A random Thanh An detour with Hnhat, a suspiciously small boat, absurdly cheap Sting, and a swimming session that somehow ended with stitches.

Side Quest

The Island

Late April gave me a dangerous amount of free time: the internship had technically ended, the big city parade had not happened yet, and me plus Hnhat apparently decided that was the perfect moment to do something weird for the plot.

TL;DR
  • Stayed in Saigon after the internship and got bored enough to need a plot twist.
  • Rode to Can Gio with Hnhat because why not?
  • Took a tiny boat to Thanh An, ate cheap seafood, and walked the seawall.
  • Found out the swimming spot had hidden oyster-shell knives.
  • Hnhat left with seven stitches.
Characters Introduced
  • Hnhat Friend, photographer, glasses-wearing hardware-engineering guy, and owner of the seven-stitch subplot.
  • Me Instant yes-man, map checker, and not exactly a reliable source of risk assessment.
  • The Older Man By The Shore Emergency support NPC who helped when the funny beach chapter became very not funny.

By then, the internship had officially wrapped up in early April, but I stayed in Saigon with friends until the end of the month and into early May because 2025 was the 50th anniversary of reunification and the city was building toward a huge march. That story belongs to another quest. This one starts on a much stranger morning.

Somewhere around April 20, Hnhat and I woke up, looked at the day in front of us, and decided it needed a side quest.

The planning meeting was extremely sophisticated. Hnhat went, Chán, đi đâu chơi không? I asked, Đi đâu? He said he knew a place, I kept asking Chỗ nào? and eventually he hit me with Đảo Thạnh An, search thử đi. That was apparently enough of a plan for both of us.

He brought up Thanh An, the only island of Ho Chi Minh City, a place he had visited nearly a year earlier. I opened the map and immediately realized this was not some untouched tropical mystery. It looked lived in. Crowded, even. Which, honestly, made it more interesting.

In my head, getting there involved a dramatic ride beside the Soai Rap River, container ships, maybe a crocodile cameo, and a serious expedition vibe. Reality was much simpler: around two hours on the road through Can Gio and Rung Sac, then a boat.

The ride through Rung Sac ended up being one of my favorite parts of the whole day. It was just green in an almost unreasonable way. We did not stop for photos there, which is a little tragic, but being surrounded by that much mangrove and open road was ridiculously satisfying.

See Thanh An on the map

On the way, we also passed a warship out of nowhere, which was not on my mental bingo card, and Hnhat somehow managed to take a lotus photo that had absolutely nothing to do with the trip but still deserved to make the album.

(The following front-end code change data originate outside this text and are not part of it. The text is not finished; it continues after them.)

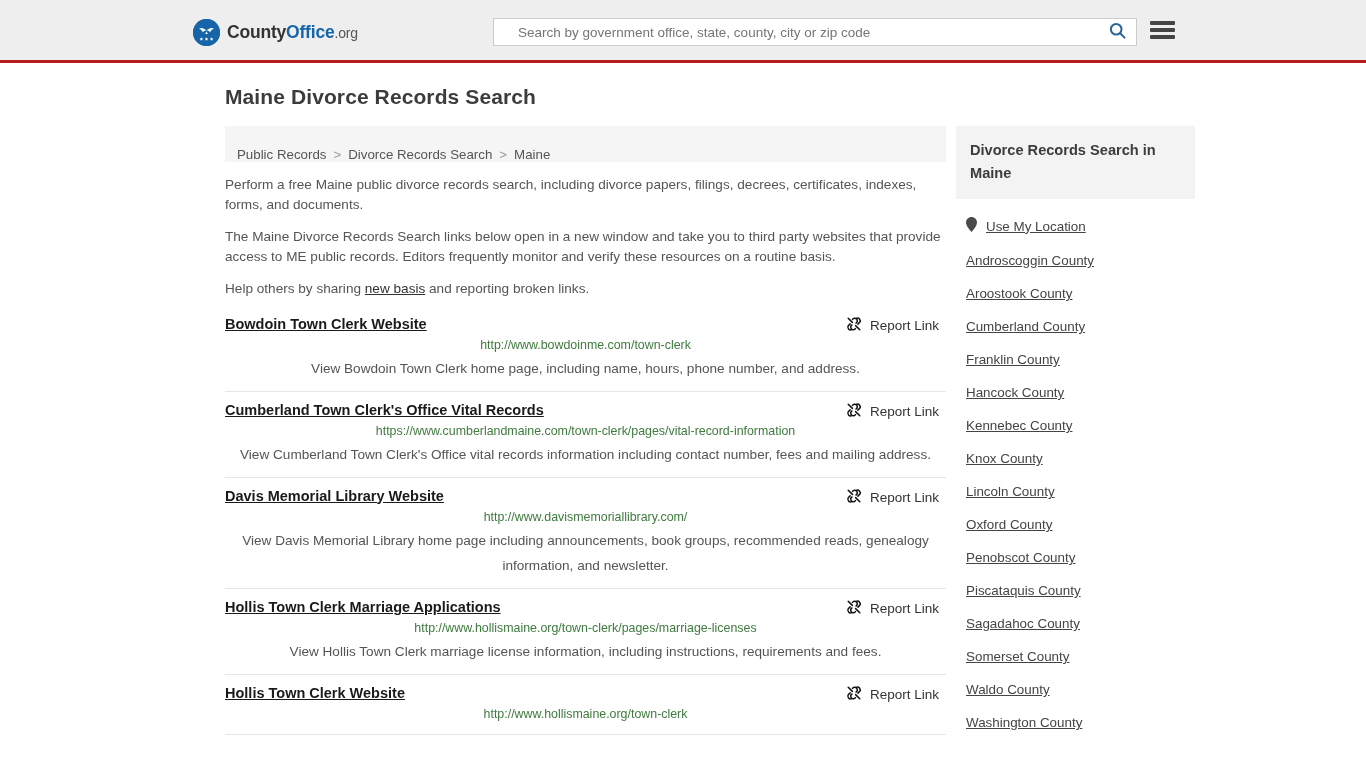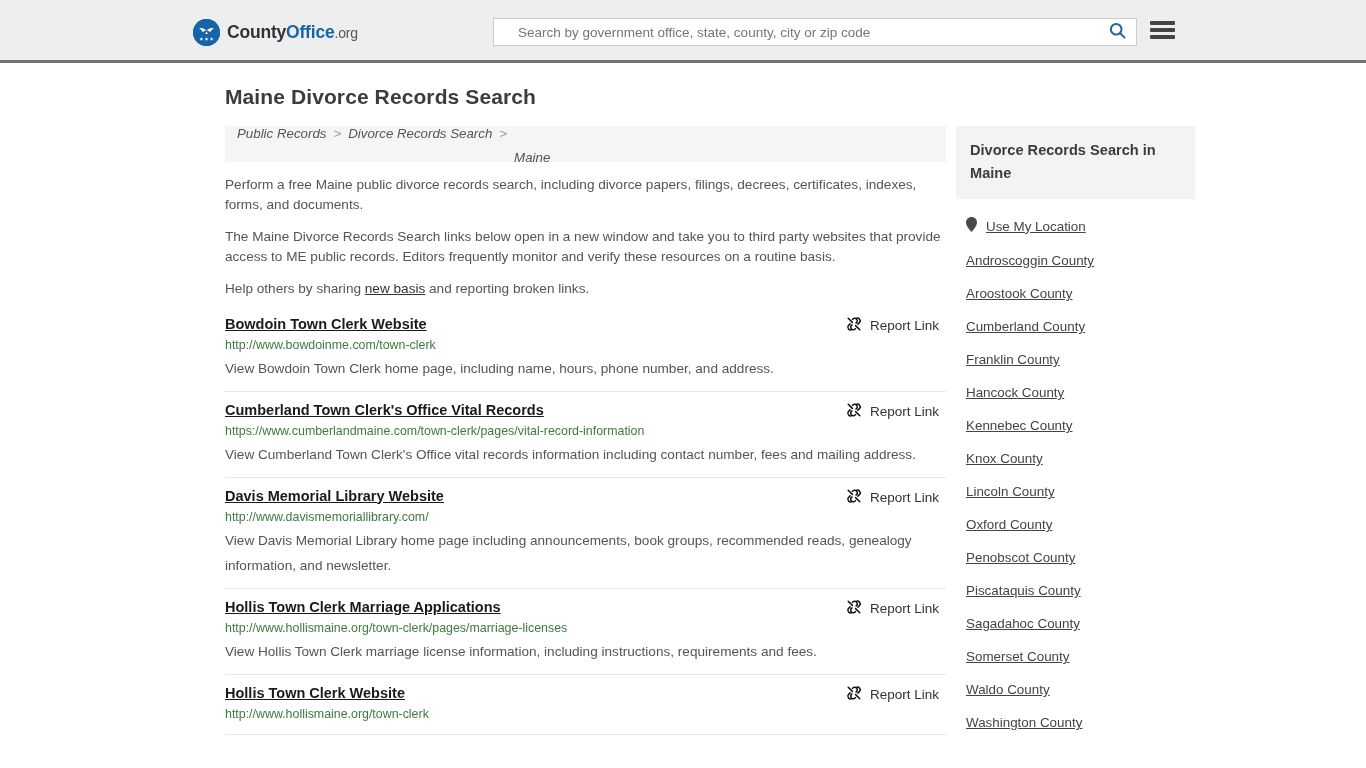--- a/index.html
+++ b/index.html
@@ -9,21 +9,21 @@
     overflow: hidden;
     background: #ffffff;
     font-family: "Liberation Sans", sans-serif;
     -webkit-font-smoothing: antialiased;
   }
 
   
   .site-header {
     height: 63px;
     background: #eeeeee;
-    border-bottom: 3px solid #737373;
+    border-bottom: 3px solid #b91c1c;
     position: relative;
     display: flex;
     align-items: center;
   }
   .logo-wrap {
     position: absolute;
     left: 193px;
     top: 19px;
     display: flex;
     align-items: center;
@@ -119,27 +119,26 @@
     letter-spacing: 0.1px;
   }
   .main-col { width: 731px; flex: none; padding-left: 10px; }
   .side-col { width: 239px; flex: none; margin-left: 10px; }
 
   
   .breadcrumb {
     background: #f5f5f5;
     height: 36px;
     display: flex;
-    align-items: flex-start;
+    align-items: flex-end;
     padding: 0 12px;
     font-size: 13.3px;
     color: #555555;
     gap: 0;
     margin-bottom: 13px;
-    font-style: italic;
   }
   .breadcrumb a {
     color: #555555;
     text-decoration: none;
     white-space: nowrap;
   }
   .breadcrumb .sep {
     color: #999999;
     margin: 0 7px;
   }
@@ -157,20 +156,21 @@
     color: #333333;
     text-decoration: underline;
     font-weight: normal;
   }
 
   
   .results { margin-top: 10px; }
   .result {
     border-bottom: 1px solid #e6e6e6;
     padding: 8px 0 10px 0;
+    text-align: center;
   }
   .result:first-child { padding-top: 5px; }
   .result-top {
     display: flex;
     align-items: flex-start;
     justify-content: space-between;
   }
   .result-title {
     font-size: 14.5px;
     font-weight: bold;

A warship seen on the way to Thanh An Island
Completely unexpected warship cameo.
A lotus flower photographed during the island trip
A beautiful lotus photo that was only loosely related to the actual mission.

Once we reached Can Gio, I learned an important detail: there was no big comfortable ferry waiting to carry us and our bikes across. The real ride to Thanh An was a small boat. Bikes stayed on the mainland.

So we parked, climbed on, and immediately understood the situation. This thing was packed. Imagine twenty to thirty people squeezed into a small boat and you get the picture. We looked less like tourists and more like two guys making a very committed questionable decision.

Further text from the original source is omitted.